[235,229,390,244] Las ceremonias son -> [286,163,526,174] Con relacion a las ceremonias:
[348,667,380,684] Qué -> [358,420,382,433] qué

* * *

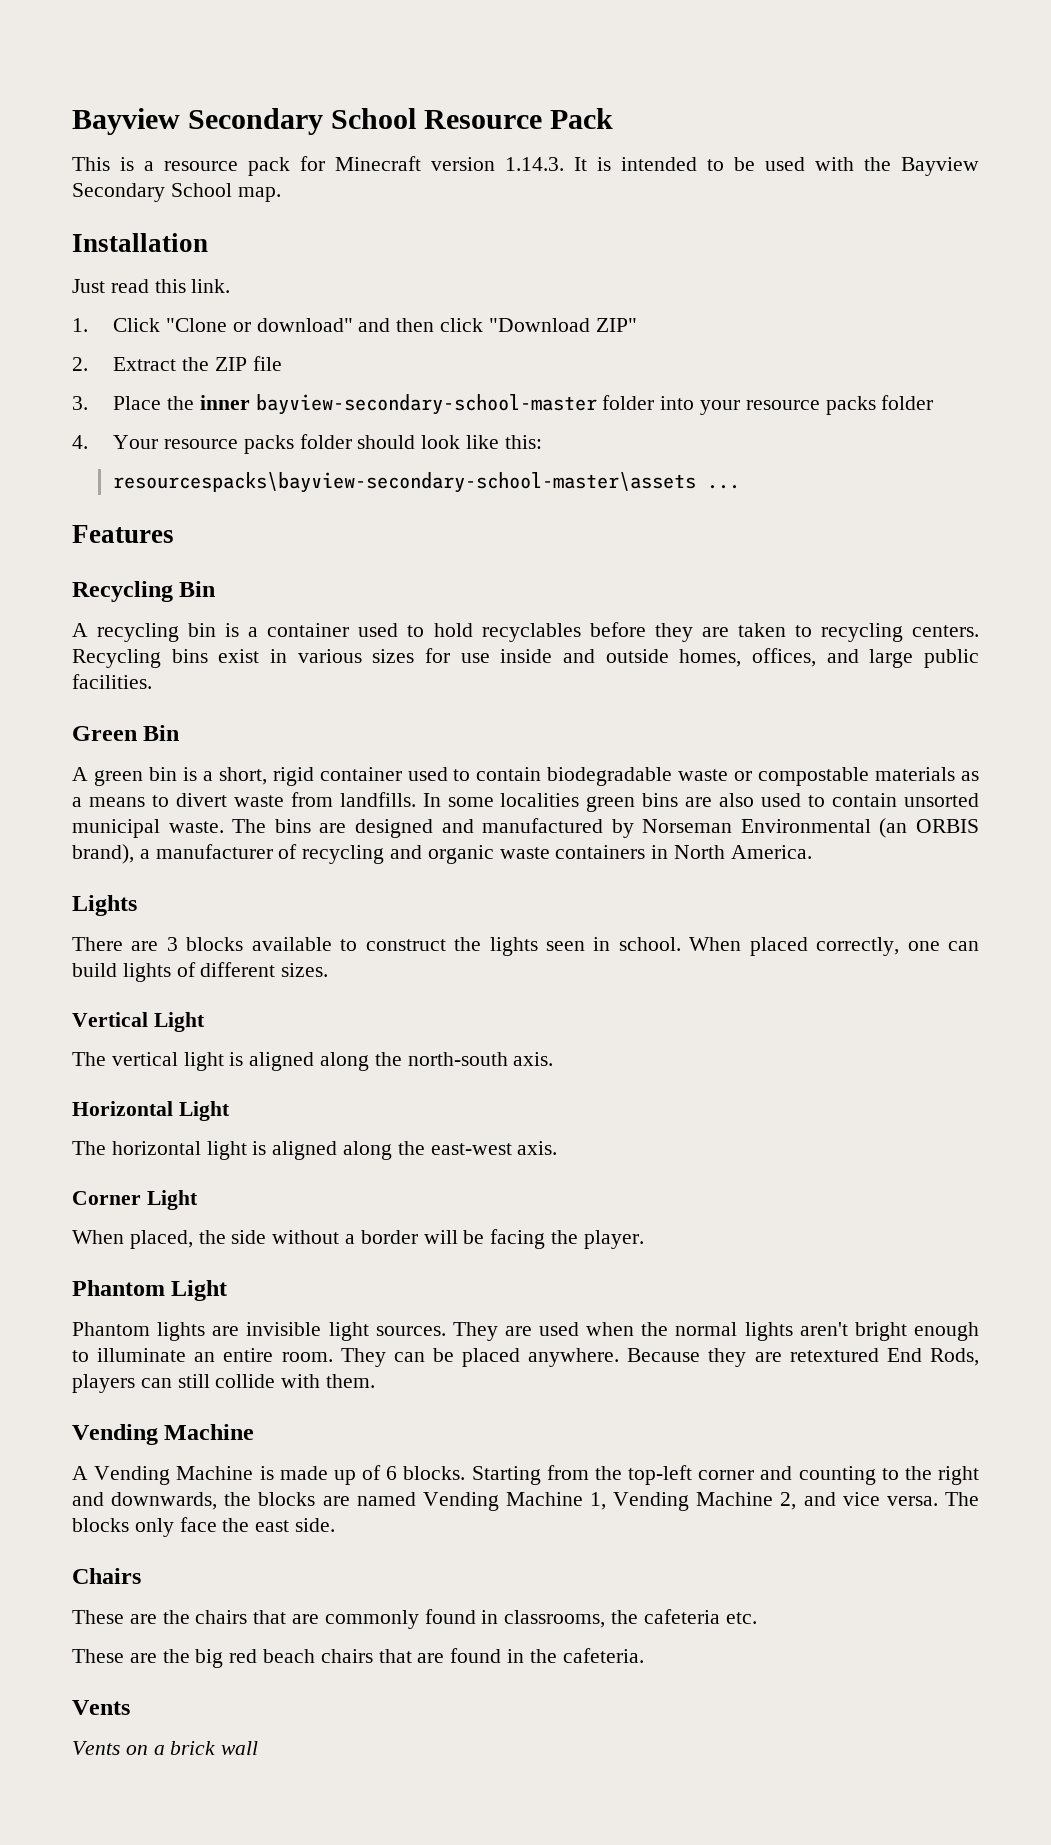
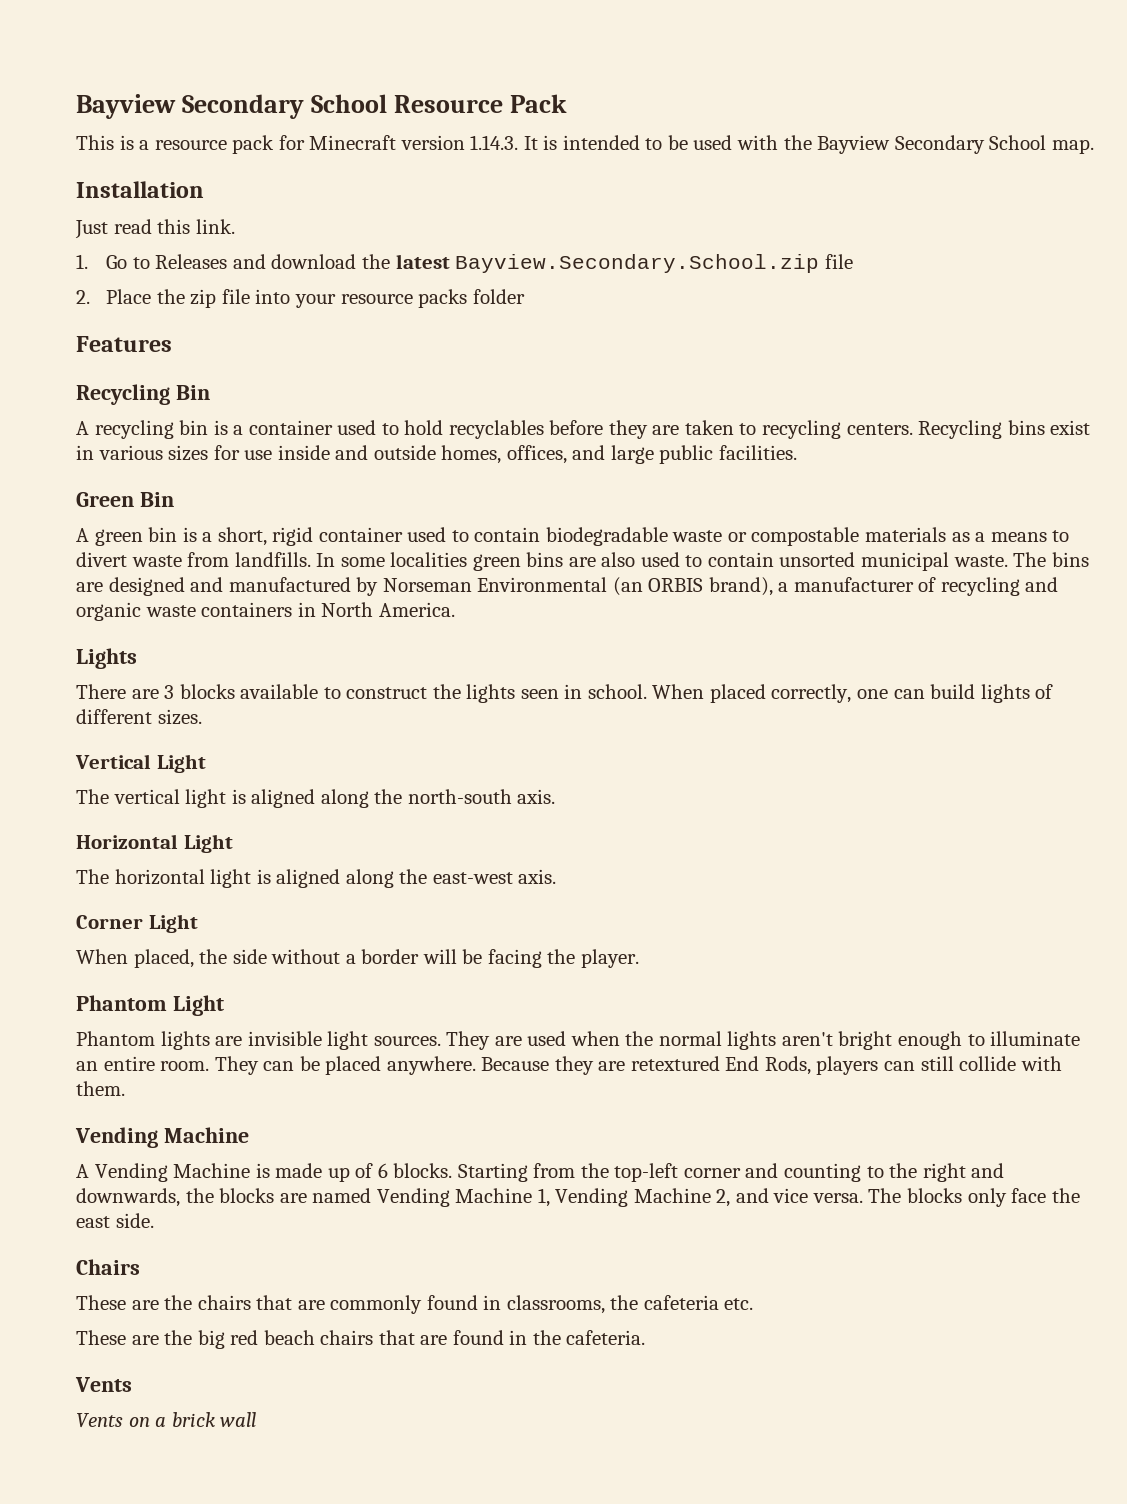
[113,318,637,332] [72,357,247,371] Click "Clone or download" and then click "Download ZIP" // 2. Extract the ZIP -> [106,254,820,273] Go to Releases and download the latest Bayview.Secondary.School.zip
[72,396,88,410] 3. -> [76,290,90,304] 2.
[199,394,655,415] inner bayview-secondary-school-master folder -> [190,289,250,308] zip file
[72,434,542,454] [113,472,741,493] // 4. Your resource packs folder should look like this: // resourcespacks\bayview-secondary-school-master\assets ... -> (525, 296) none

**WORK INSTRUCTION:** If a line above holds the string "folder", return it as it stands.

**COMPLETED TASK:**
[199,394,655,415] inner bayview-secondary-school-master folder -> [190,289,250,308] zip file
[72,434,542,454] [113,472,741,493] // 4. Your resource packs folder should look like this: // resourcespacks\bayview-secondary-school-master\assets ... -> (525, 296) none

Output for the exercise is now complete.